* _INSTRUCTIONS TO FOLLOW_
Copy out the lines beginning with the one that contains "SIGNATURE PINEAPPLE MEDIUM" and ending with the last line below, exactly as they stand. Pictures are not copied.

(Items listed in a dataset)
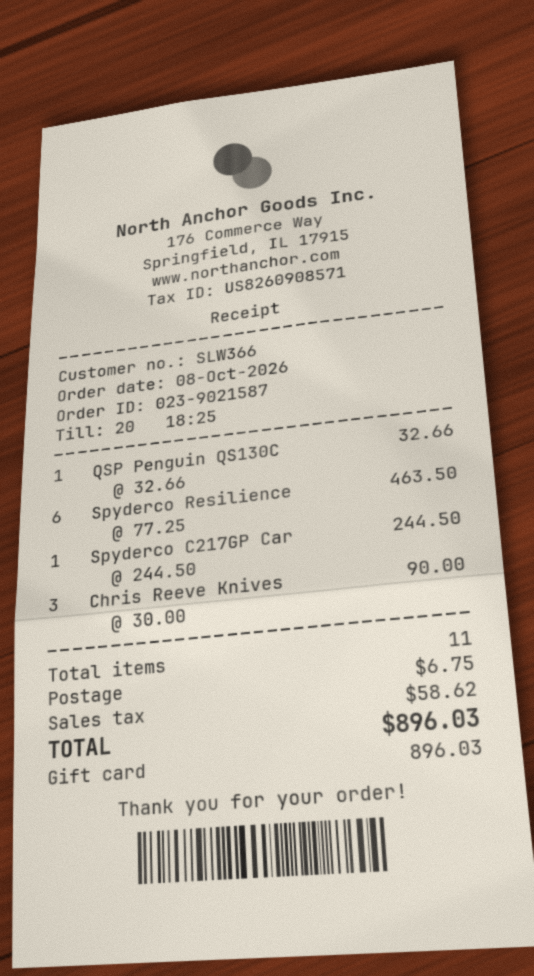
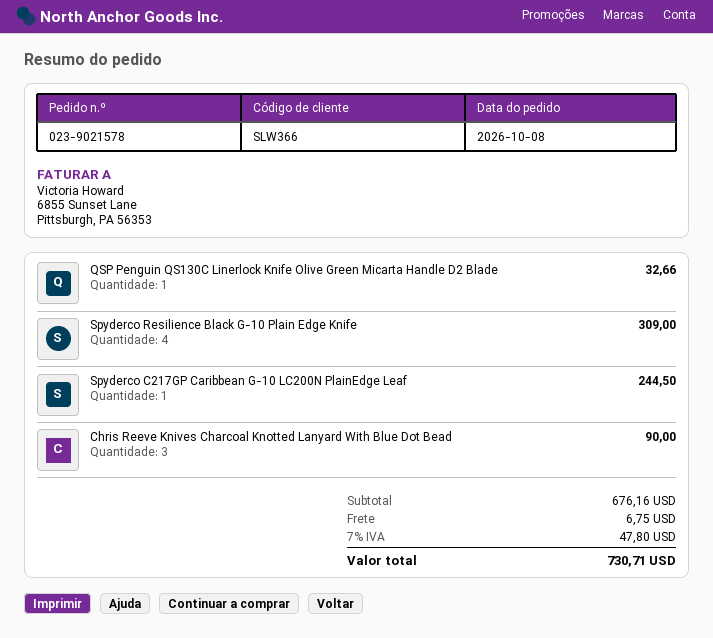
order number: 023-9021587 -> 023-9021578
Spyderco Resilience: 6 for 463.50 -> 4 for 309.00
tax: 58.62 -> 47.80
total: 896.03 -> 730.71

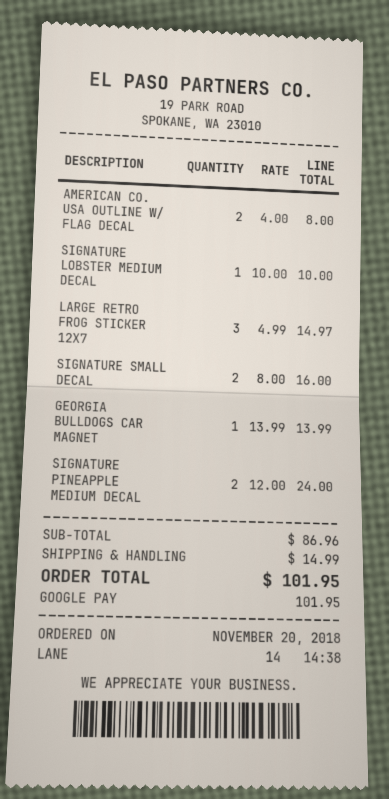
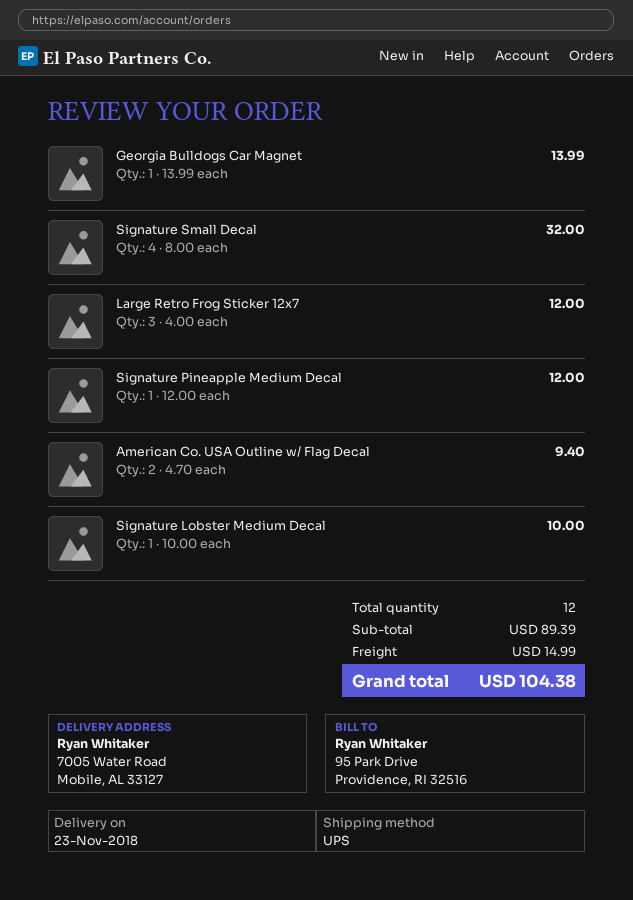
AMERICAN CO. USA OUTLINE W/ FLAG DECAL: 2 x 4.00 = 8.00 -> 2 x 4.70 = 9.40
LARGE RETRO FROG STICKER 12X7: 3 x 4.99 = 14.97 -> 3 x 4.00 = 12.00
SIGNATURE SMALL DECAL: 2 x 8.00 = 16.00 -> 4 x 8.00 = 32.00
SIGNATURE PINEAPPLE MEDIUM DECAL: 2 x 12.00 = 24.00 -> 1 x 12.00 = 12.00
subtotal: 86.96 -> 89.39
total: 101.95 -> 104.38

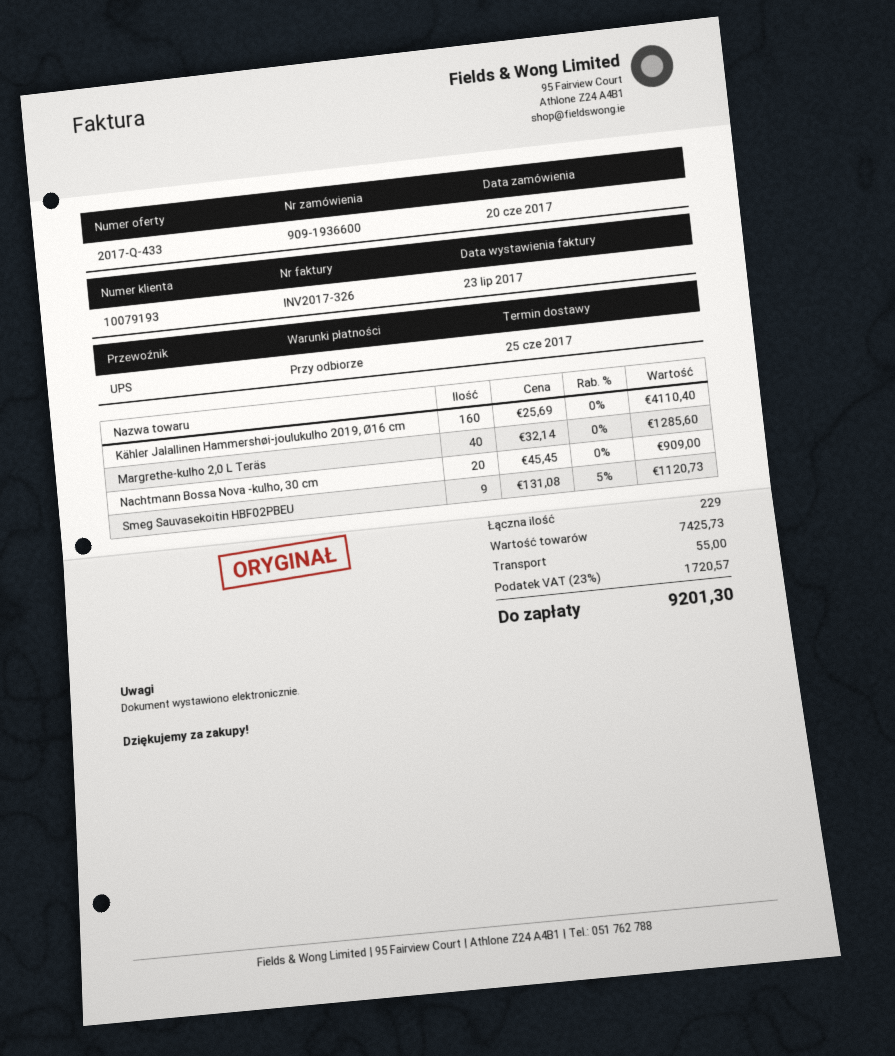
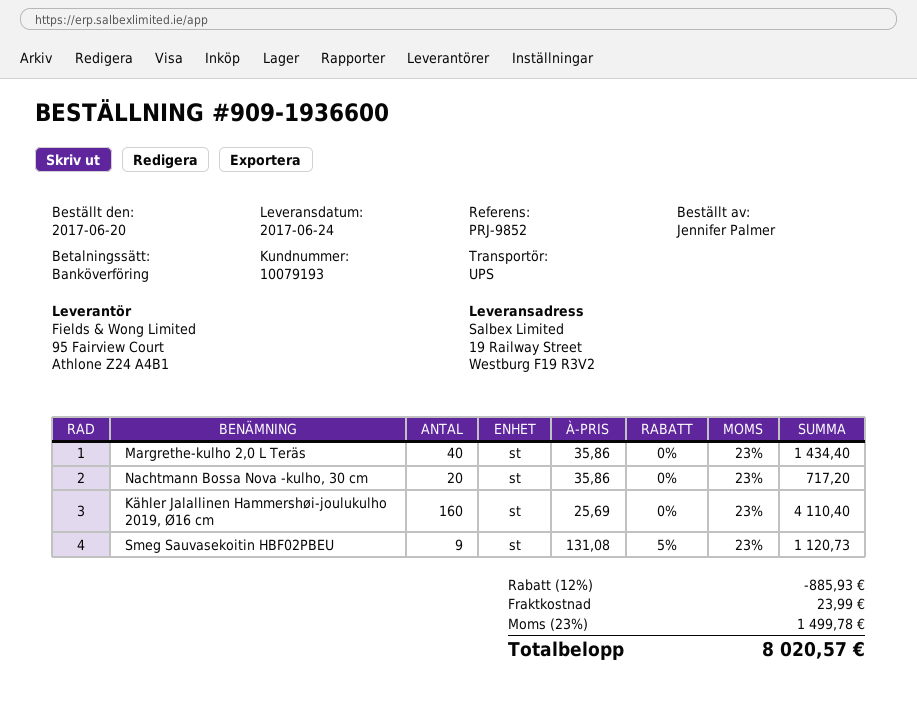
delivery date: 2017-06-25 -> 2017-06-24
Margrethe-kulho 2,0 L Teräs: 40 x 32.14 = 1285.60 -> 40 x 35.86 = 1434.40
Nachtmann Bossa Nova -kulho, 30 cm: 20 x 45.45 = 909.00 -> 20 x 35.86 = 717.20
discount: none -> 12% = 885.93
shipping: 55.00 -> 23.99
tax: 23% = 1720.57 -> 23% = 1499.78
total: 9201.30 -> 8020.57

* _ANSWER AREA_
SIGNATURE PINEAPPLE MEDIUM DECAL: 2 x 12.00 = 24.00 -> 1 x 12.00 = 12.00
subtotal: 86.96 -> 89.39
total: 101.95 -> 104.38

delivery date: 2017-06-25 -> 2017-06-24
Margrethe-kulho 2,0 L Teräs: 40 x 32.14 = 1285.60 -> 40 x 35.86 = 1434.40
Nachtmann Bossa Nova -kulho, 30 cm: 20 x 45.45 = 909.00 -> 20 x 35.86 = 717.20
discount: none -> 12% = 885.93
shipping: 55.00 -> 23.99
tax: 23% = 1720.57 -> 23% = 1499.78
total: 9201.30 -> 8020.57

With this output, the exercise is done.